Leave out the pictures and retype all the entries below exactly.

----- DATA SUPPLIED

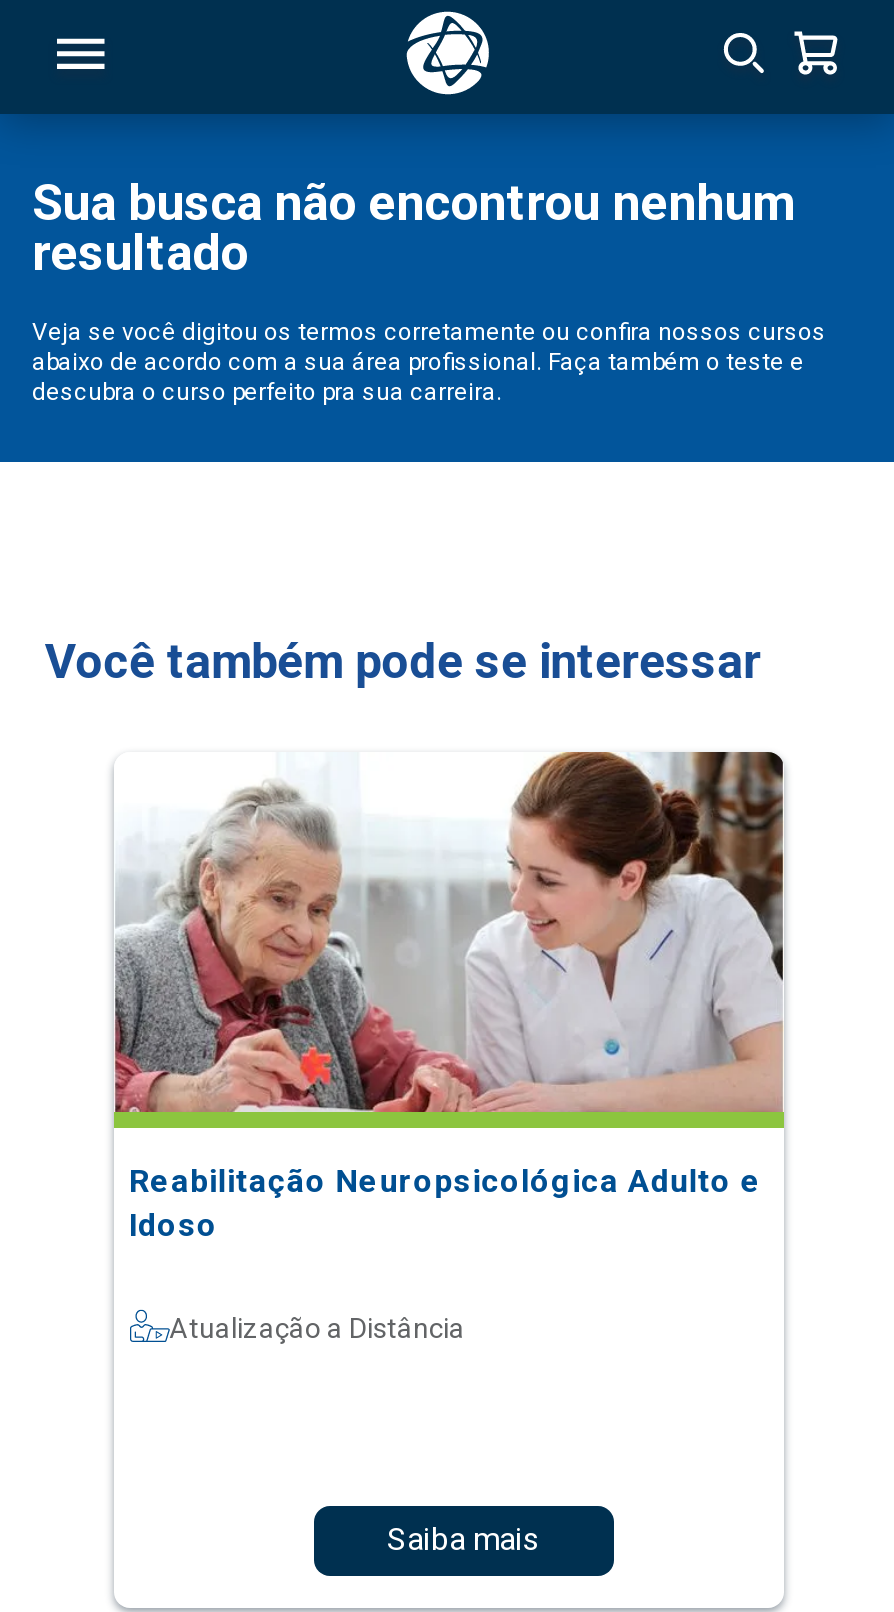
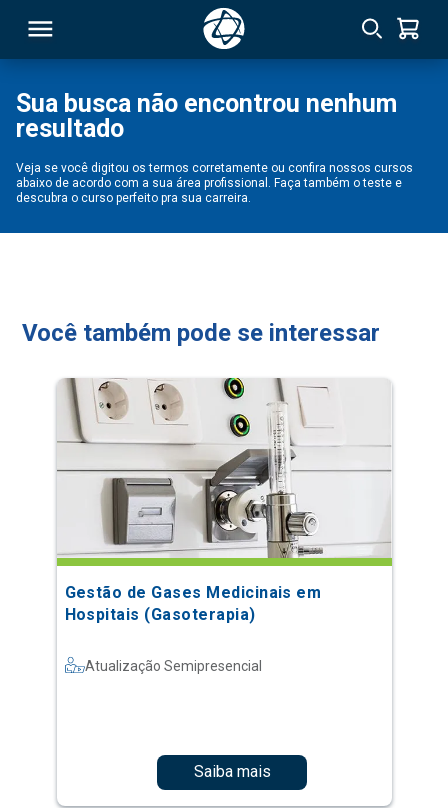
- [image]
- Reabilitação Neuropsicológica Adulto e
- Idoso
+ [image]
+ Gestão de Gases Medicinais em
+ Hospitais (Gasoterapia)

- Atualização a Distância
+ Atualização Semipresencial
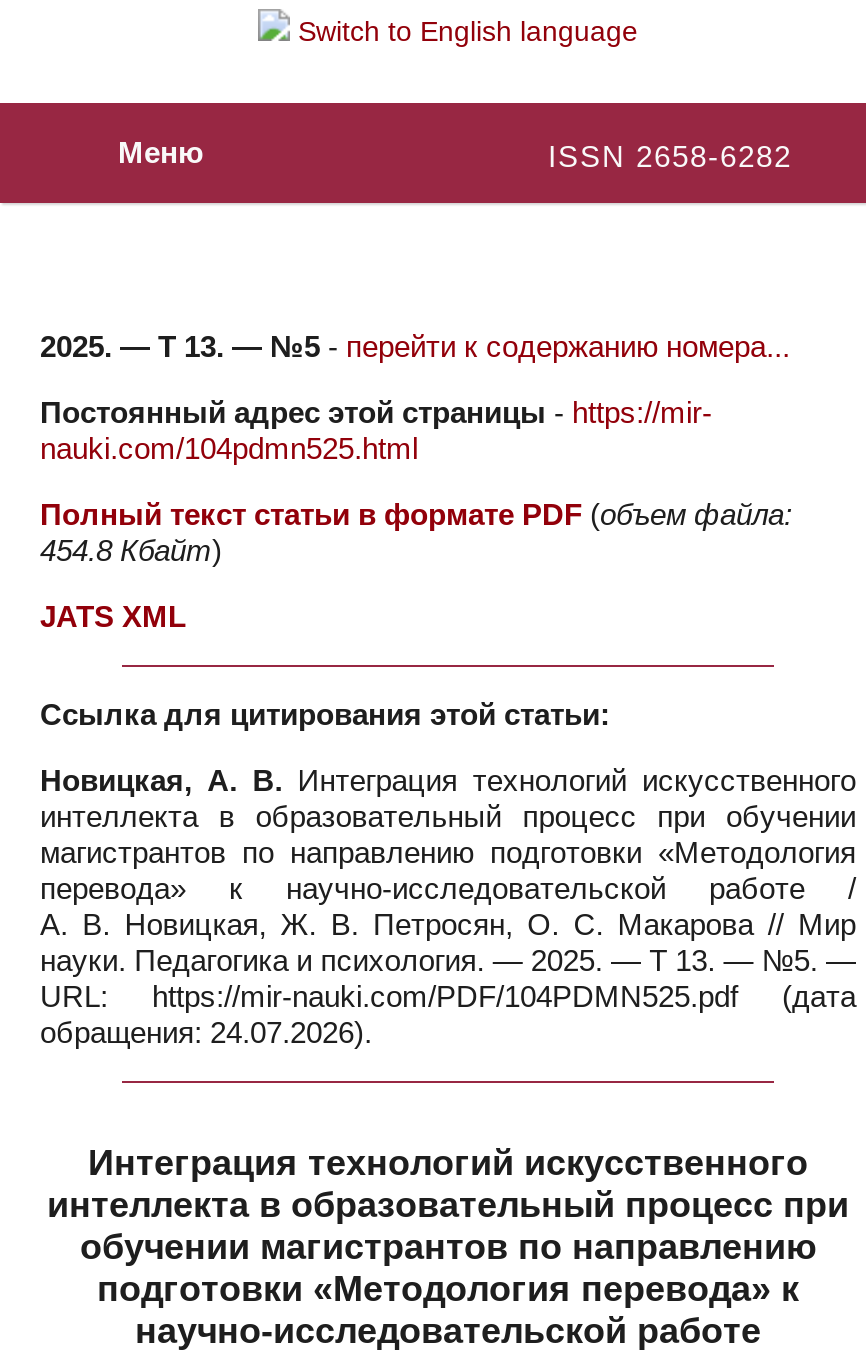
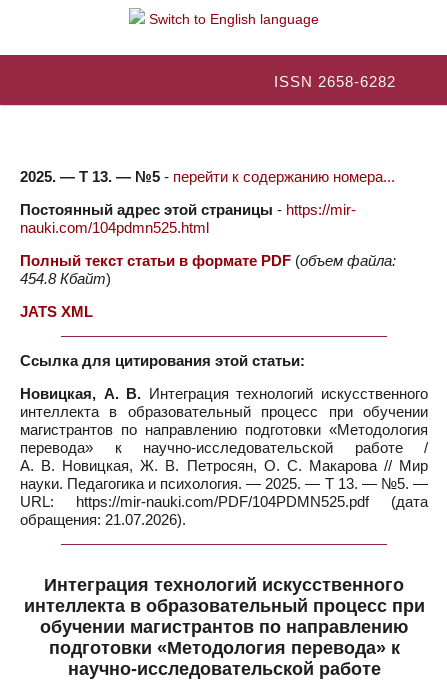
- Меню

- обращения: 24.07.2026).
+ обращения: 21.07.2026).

----------

REPLY TO THE TASK:
- [image]
- Reabilitação Neuropsicológica Adulto e
- Idoso
+ [image]
+ Gestão de Gases Medicinais em
+ Hospitais (Gasoterapia)

- Atualização a Distância
+ Atualização Semipresencial
- Меню

- обращения: 24.07.2026).
+ обращения: 21.07.2026).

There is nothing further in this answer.